Minot residents weigh in on whether they will get the COVID-19 vaccine
FILE - In this Dec. 22, 2020, file photo Dr. Anthony Fauci, director of the National Institute of Allergy and Infectious Diseases, prepares to receive his first dose of the COVID-19 vaccine at the National Institutes of Health in Bethesda, Md. (AP Photo/Patrick Semansky, Pool, File)

Minot residents weigh in on whether they will get the COVID-19 vaccine

MINOT, N.D. – As the COVID-19 vaccine rolls out across the world, there are some who say they are still on the fence about getting it.

Some people say they fear that the process of creating the vaccine was too quick for it to be safe for the public. Others say they fear having adverse reactions to the vaccine. Meanwhile, others say the science is trustworthy.

On Monday night, we asked our viewers on Facebook if they were going to get the COVID-19 vaccine when it became available to them.

As of Tuesday afternoon, we had received more than 2,300 comments.

The overall outcome seems split down the middle, half of commenters wanted to get the vaccine and the other half did not.

For residents like Sylvester Schuster, getting the vaccine is a no brainer.

“I am going to take it this afternoon if they called me and let me take it. I want to get it taken because I am 82 years old and I haven’t got it so far. And I’m trying to be reasonably careful. We haven’t stopped living or anything like that, but I am going to take it immediately when its available, my wife will too,” said Schuster, a Minot resident.

However, some aren’t as on board with getting it.

“Would I get it? I don’t think so. I’m not afraid of COVID-19,” said David Badger, a Minot resident.

Others are on the fence, they said they aren’t sure of the science behind it.

“I heard about it’s going to change your DNA when you take it. So that’s my fear. But I want to see how people’s reaction is before I start taking it,” said Minot resident, Rose Uzokwe.

Health officials with First District Health Unit help try to clear up confusion or misconceptions about the vaccine.

“This is not a live vaccine. It will not give you the illness. This is a MRNA, is what it is called. It switches one protein for another, so your body recognizes it’s a bad one. It does not change your DNA in any way shape or form. It is impossible for that do that,” said County Nurse Coordinator for First District, Danell Eklund.

Encouraging Magic City residents to make sure they are getting information from a reliable source.

First Health encourages those who are able to get the vaccine do so when it comes out.

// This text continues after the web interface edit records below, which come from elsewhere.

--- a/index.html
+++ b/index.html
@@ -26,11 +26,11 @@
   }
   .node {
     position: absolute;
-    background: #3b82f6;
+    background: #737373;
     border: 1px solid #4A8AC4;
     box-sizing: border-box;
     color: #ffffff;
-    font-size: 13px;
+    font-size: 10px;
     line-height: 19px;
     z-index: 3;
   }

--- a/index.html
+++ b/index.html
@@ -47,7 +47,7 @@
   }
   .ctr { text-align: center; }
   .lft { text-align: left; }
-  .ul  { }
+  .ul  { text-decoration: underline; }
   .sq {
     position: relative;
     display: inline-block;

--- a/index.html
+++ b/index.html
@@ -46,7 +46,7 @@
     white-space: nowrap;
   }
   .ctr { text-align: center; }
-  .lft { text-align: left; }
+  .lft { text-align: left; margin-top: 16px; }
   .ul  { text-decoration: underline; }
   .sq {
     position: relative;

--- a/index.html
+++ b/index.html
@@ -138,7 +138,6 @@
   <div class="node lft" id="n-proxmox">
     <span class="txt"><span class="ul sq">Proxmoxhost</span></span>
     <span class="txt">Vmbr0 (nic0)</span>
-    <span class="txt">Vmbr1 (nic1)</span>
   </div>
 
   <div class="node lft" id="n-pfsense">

The public health unit is striving for at least 70% of the city to get the vaccine to help stomp out COVID so we can get back to normal as soon as possible.

The facility is expecting to get more than 200 doses of the COVID-19 vaccine this week.

They will be administering them to health care workers, staff, and EMT/EMS workers.

They are currently not taking appointments for the general public to get their vaccine.